To be a ‘cool’ enough Kenyan, you must wait until the last possible minute and then complain ….
A new year beckons, but not a new Kenyan I’ll bet. No. I won’t; I’ll guarantee it. So sure am I, that I’m writing this well before Christmas Day. After all, the peculiar Kenyan buyer-seller habits at this time are as predictable as our insatiable appetite for doing things at the very last minute. In sharp contrast to its Christian inclination, I don’t know what devil overcomes us this festive season. The average Kenyan is likely still on holiday and in complete denial of the financial commitments that await him upon his return. Did he plan for this holiday? Oh yes he did; in all of ten minutes of receiving his December salary which was paid earlier than usual.
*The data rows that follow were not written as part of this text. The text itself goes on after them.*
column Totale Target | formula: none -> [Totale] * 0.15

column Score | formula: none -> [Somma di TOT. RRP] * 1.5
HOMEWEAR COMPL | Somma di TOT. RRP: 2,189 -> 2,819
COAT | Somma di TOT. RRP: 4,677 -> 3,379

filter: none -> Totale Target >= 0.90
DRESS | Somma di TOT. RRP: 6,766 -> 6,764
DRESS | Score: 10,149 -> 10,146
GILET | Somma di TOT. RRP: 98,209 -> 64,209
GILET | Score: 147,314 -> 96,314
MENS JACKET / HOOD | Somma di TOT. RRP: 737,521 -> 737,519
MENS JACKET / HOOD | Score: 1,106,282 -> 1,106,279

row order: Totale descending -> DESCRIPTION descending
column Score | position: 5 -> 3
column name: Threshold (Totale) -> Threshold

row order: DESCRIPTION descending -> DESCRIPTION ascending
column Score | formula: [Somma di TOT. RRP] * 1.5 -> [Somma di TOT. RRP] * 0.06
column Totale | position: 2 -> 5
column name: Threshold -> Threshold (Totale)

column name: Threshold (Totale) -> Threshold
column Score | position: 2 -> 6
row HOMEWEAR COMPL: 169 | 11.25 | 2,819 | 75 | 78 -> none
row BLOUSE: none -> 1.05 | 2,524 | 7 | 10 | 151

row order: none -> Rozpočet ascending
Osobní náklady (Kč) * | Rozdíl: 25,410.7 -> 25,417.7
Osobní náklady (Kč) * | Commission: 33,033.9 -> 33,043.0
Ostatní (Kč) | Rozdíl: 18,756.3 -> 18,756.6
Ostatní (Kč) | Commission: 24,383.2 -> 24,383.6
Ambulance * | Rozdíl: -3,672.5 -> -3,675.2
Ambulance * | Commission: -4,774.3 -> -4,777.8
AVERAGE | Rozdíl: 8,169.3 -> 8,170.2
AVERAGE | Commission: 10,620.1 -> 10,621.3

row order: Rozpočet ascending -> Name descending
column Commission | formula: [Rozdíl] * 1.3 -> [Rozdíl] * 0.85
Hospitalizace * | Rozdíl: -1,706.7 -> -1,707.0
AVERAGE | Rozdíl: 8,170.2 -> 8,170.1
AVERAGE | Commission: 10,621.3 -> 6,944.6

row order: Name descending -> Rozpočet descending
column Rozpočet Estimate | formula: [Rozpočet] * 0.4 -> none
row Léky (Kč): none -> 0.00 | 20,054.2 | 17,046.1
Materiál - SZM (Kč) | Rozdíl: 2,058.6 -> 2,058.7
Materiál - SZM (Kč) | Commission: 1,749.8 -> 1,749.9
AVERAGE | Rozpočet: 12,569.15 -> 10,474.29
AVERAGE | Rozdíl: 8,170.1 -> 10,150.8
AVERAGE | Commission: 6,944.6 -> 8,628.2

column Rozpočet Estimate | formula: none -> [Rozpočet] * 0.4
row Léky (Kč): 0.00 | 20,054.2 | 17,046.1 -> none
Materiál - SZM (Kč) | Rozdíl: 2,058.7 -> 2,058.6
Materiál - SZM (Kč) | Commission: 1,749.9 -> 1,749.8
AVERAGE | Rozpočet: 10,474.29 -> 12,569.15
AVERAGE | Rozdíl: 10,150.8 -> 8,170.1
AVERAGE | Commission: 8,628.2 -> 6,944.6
Mercifully, some sellers like the Ministry of Education released the results of the national examinations in advance of the holidays. Was this good news? Yes; for all of two minutes. Then the fleeting joy turned into disappointment; not at the child’s results, no. But because denial is sweeter than reality. Now, “they are forcing us to do back-to-school shopping and we haven’t gone on holiday yet.” As absurd as that may sound, it’s a perfectly normal statement to the peculiar Kenyan. And so, propelled by denial he chooses to go on holiday (read, the village) anyway. Given how he simply must go to the village, it must be where he’ll get his annual dose of oxygen to see him through 2019.
I digressed. Where was I? Oh yes. So, he is currently in denial holiday mode and will predictably come back straight to a bookshop where he will find the sellers primed for him. You see, the sellers understand the Kenyan. They don’t condone his habits but, if they are to sell successfully, they must align themselves to them. And they do this by flooding the shop floor with sales personnel because parents will equally flood the bookshop with their children in tow. Forget that the parent could have done back to school shopping in November and had the bookshop and uniform outlet all to himself. No. That doesn’t qualify you as a ‘cool’ enough Kenyan. To be one, you must wait until the last possible minute and then do what you did just before you travelled. Complain. Complain that the fares are hiked and yet you must travel; and now, complain that the book prices are costly and, wait for it, “We spent all the money during the holiday.” If you find that absurd, you are not a cool enough Kenyan. Meanwhile, media outlets are keen on selling too. So, prospecting for news, they were at the bus termini interviewing departing travellers and, like clockwork will be at the bookshop interviewing them on their return. The Kenyan buyer does not disappoint during this festive season. You can take that to the bank.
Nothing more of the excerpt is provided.